====== Input for this task ======

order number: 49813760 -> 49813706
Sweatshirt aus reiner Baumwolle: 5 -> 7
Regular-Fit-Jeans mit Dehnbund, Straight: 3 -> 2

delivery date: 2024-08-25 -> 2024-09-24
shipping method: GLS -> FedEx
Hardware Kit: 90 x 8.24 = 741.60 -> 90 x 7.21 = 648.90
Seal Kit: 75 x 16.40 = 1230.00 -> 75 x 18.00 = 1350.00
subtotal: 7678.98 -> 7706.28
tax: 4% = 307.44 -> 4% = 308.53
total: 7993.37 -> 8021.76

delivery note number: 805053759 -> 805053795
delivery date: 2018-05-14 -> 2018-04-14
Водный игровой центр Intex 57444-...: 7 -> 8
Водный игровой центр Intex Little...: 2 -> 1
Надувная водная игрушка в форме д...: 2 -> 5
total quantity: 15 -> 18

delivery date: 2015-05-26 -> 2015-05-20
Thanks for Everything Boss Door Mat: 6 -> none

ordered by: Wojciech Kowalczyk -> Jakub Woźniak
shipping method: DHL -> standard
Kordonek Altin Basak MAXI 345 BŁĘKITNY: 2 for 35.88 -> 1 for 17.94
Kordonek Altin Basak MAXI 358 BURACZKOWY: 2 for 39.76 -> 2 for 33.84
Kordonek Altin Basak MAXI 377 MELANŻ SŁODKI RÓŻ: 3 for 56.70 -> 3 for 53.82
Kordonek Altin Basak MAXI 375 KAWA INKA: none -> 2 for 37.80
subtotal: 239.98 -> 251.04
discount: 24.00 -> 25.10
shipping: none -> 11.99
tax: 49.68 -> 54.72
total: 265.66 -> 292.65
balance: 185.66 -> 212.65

======

■ Your instructions ■
Pick out every line above that contains the word "delivery" and copy it.

■ Output of the task ■
delivery date: 2024-08-25 -> 2024-09-24
delivery note number: 805053759 -> 805053795
delivery date: 2018-05-14 -> 2018-04-14
delivery date: 2015-05-26 -> 2015-05-20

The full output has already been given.